Exercise goal →
Leaving out all pictures, write out word for word the lines from the one containing "Trendy Paint Splattered" to the end of the data below.

Supplied information →
+-------+

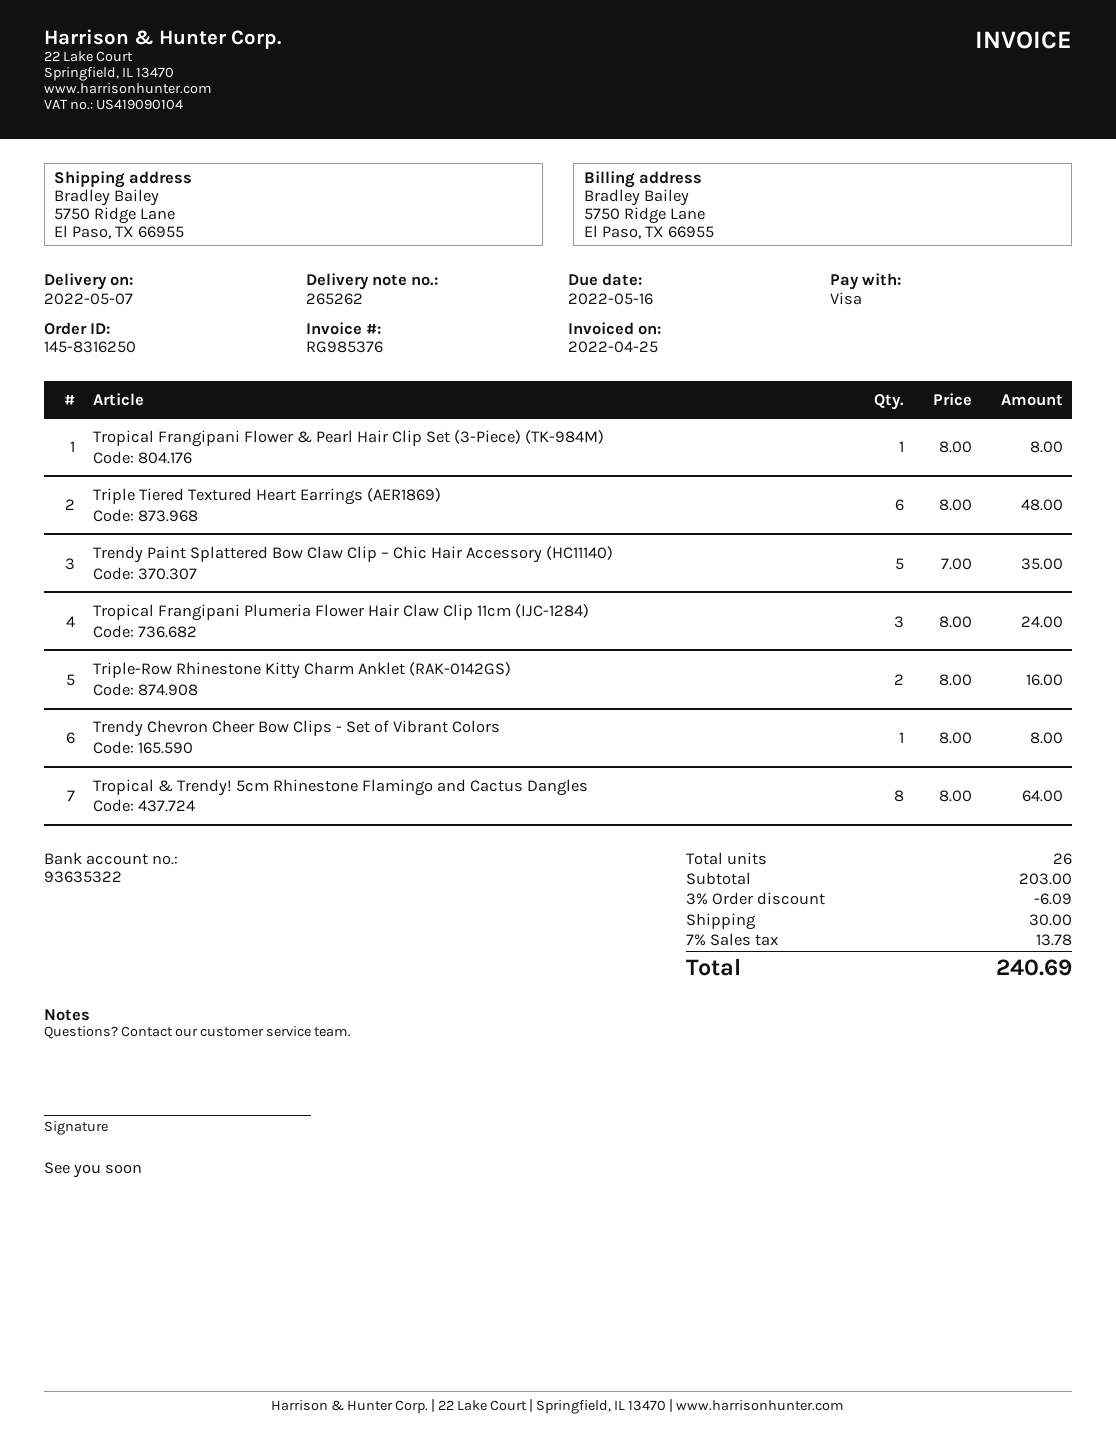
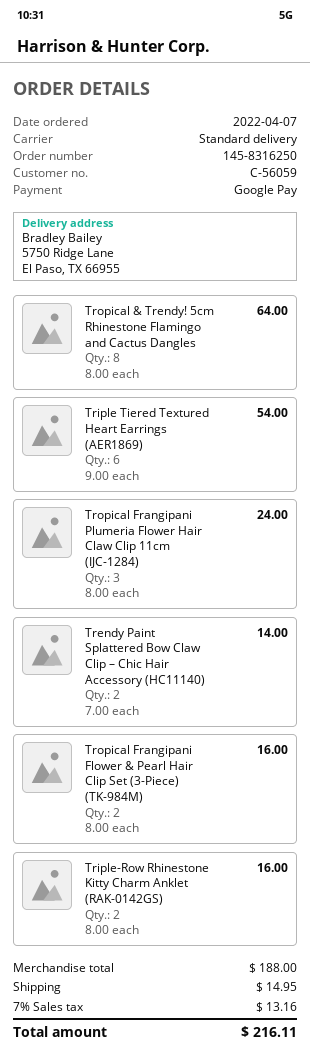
payment method: Visa -> Google Pay
Tropical Frangipani Flower & Pearl Hair Clip Set (3-Piece) (TK-984M): 1 x 8.00 = 8.00 -> 2 x 8.00 = 16.00
Triple Tiered Textured Heart Earrings (AER1869): 6 x 8.00 = 48.00 -> 6 x 9.00 = 54.00
Trendy Paint Splattered Bow Claw Clip – Chic Hair Accessory (HC11140): 5 x 7.00 = 35.00 -> 2 x 7.00 = 14.00
Trendy Chevron Cheer Bow Clips - Set of Vibrant Colors: 1 x 8.00 = 8.00 -> none
subtotal: 203.00 -> 188.00
discount: 3% = 6.09 -> none
shipping: 30.00 -> 14.95
tax: 7% = 13.78 -> 7% = 13.16
total: 240.69 -> 216.11

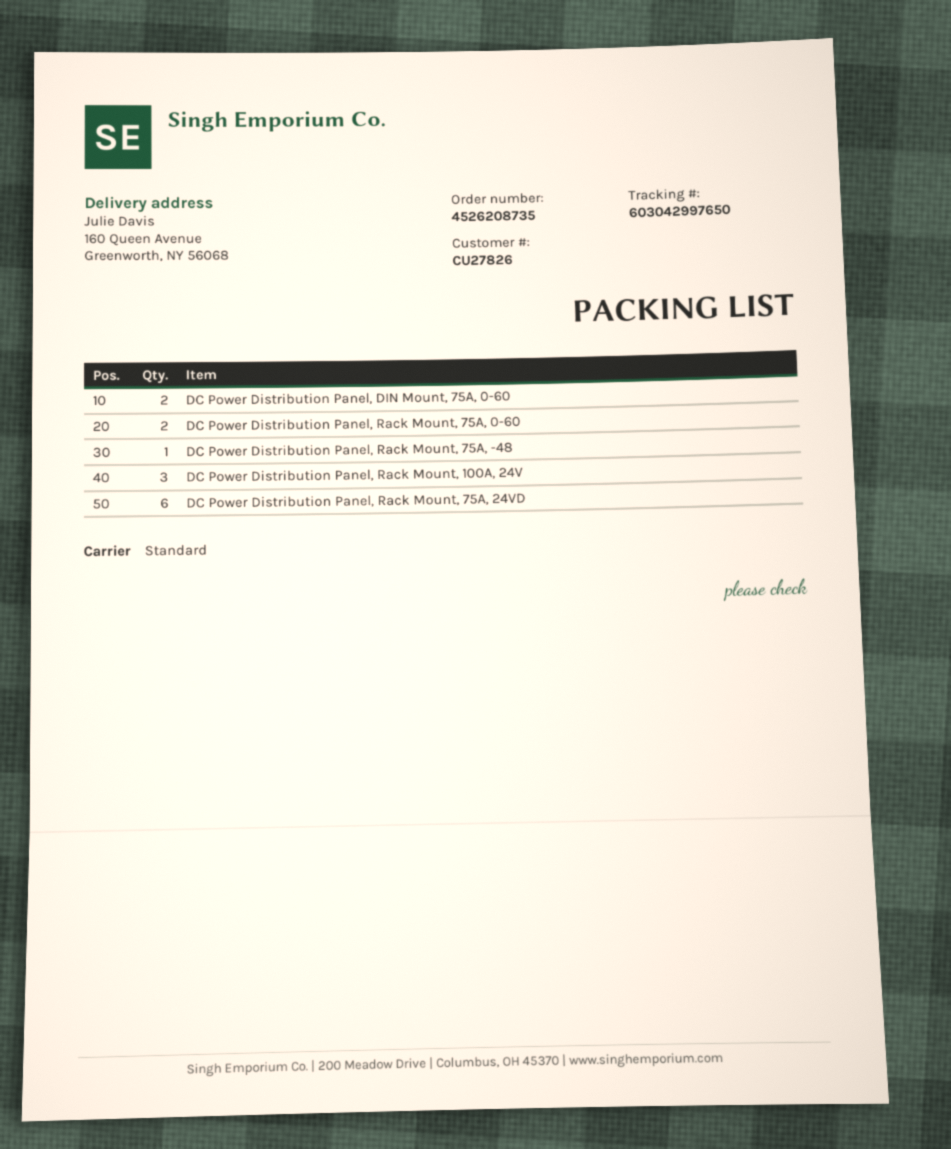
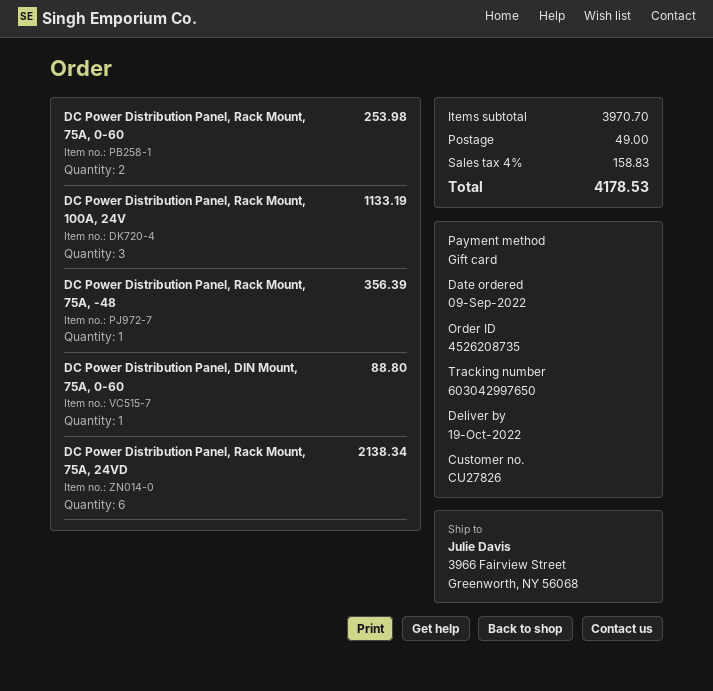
ship to: 160 Queen Avenue, Greenworth, NY 56068 -> 3966 Fairview Street, Greenworth, NY 56068
DC Power Distribution Panel, DIN Mount, 75A, 0-60: 2 -> 1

+-------+

Result of this task →
Trendy Paint Splattered Bow Claw Clip – Chic Hair Accessory (HC11140): 5 x 7.00 = 35.00 -> 2 x 7.00 = 14.00
Trendy Chevron Cheer Bow Clips - Set of Vibrant Colors: 1 x 8.00 = 8.00 -> none
subtotal: 203.00 -> 188.00
discount: 3% = 6.09 -> none
shipping: 30.00 -> 14.95
tax: 7% = 13.78 -> 7% = 13.16
total: 240.69 -> 216.11

ship to: 160 Queen Avenue, Greenworth, NY 56068 -> 3966 Fairview Street, Greenworth, NY 56068
DC Power Distribution Panel, DIN Mount, 75A, 0-60: 2 -> 1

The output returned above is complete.